Problem to work on:
For this exercise, output the line containing "Felina | id: 2034 -> 2134" and all lines after it to the end of the records, exactly, with no other content.

[Source records]
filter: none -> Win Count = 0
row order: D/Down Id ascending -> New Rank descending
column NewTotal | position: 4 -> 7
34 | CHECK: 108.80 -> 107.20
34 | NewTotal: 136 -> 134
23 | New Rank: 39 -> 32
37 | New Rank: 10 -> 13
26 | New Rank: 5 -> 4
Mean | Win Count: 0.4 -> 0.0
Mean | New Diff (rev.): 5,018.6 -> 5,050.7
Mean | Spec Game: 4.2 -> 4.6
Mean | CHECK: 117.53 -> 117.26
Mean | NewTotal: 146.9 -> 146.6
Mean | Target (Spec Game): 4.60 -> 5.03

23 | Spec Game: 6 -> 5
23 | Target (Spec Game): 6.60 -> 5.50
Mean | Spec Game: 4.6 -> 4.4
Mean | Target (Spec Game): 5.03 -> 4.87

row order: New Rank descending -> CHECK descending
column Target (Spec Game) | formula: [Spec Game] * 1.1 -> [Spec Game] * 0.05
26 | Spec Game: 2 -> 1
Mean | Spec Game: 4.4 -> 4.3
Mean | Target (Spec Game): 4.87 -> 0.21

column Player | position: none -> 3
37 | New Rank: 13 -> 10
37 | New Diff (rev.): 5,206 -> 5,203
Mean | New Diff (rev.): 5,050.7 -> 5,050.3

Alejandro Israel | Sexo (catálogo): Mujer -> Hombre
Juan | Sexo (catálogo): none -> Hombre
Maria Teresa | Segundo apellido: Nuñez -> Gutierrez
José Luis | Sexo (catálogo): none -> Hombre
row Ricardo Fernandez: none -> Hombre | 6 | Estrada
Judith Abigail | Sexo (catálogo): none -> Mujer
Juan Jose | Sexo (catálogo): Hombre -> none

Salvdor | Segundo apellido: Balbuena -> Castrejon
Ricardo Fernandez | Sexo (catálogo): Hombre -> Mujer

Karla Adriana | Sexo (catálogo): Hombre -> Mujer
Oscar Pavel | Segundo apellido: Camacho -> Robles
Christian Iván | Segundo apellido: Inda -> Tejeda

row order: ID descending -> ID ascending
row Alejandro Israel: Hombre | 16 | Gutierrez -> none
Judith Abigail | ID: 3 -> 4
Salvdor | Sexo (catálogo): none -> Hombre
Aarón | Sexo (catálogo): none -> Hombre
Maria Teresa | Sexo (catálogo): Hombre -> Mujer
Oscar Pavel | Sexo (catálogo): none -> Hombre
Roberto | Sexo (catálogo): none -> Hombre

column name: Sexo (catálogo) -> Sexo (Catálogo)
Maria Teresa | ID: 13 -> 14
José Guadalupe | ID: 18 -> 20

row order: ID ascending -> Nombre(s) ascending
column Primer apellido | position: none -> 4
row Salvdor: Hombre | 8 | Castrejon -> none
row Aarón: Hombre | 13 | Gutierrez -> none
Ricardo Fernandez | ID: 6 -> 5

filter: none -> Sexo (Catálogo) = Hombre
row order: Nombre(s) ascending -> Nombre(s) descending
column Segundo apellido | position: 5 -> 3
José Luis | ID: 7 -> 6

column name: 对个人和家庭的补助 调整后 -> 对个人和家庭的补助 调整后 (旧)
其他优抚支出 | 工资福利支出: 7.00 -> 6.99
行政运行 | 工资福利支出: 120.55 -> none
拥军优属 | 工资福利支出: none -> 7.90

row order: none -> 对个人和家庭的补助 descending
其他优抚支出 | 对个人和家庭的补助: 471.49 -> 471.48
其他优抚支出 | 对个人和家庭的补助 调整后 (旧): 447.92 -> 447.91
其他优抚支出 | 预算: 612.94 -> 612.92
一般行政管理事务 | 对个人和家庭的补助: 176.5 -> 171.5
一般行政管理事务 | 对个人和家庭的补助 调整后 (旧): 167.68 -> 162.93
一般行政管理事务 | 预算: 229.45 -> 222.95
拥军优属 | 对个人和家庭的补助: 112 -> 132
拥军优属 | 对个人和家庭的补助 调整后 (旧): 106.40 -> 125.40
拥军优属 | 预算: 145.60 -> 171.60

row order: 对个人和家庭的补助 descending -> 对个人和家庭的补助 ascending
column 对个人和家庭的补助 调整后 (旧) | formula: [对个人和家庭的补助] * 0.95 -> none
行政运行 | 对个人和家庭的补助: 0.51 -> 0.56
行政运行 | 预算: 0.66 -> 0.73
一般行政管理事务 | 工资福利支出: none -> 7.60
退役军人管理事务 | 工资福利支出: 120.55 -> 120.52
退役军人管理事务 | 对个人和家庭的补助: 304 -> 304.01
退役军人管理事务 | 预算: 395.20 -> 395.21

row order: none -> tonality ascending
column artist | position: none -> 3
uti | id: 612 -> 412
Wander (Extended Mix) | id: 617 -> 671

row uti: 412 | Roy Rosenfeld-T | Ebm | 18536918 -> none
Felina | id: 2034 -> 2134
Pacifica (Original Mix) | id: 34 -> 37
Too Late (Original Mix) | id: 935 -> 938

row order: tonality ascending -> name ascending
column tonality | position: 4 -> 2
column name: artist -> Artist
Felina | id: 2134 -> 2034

Exercise solution:
Felina | id: 2034 -> 2134
Pacifica (Original Mix) | id: 34 -> 37
Too Late (Original Mix) | id: 935 -> 938

row order: tonality ascending -> name ascending
column tonality | position: 4 -> 2
column name: artist -> Artist
Felina | id: 2134 -> 2034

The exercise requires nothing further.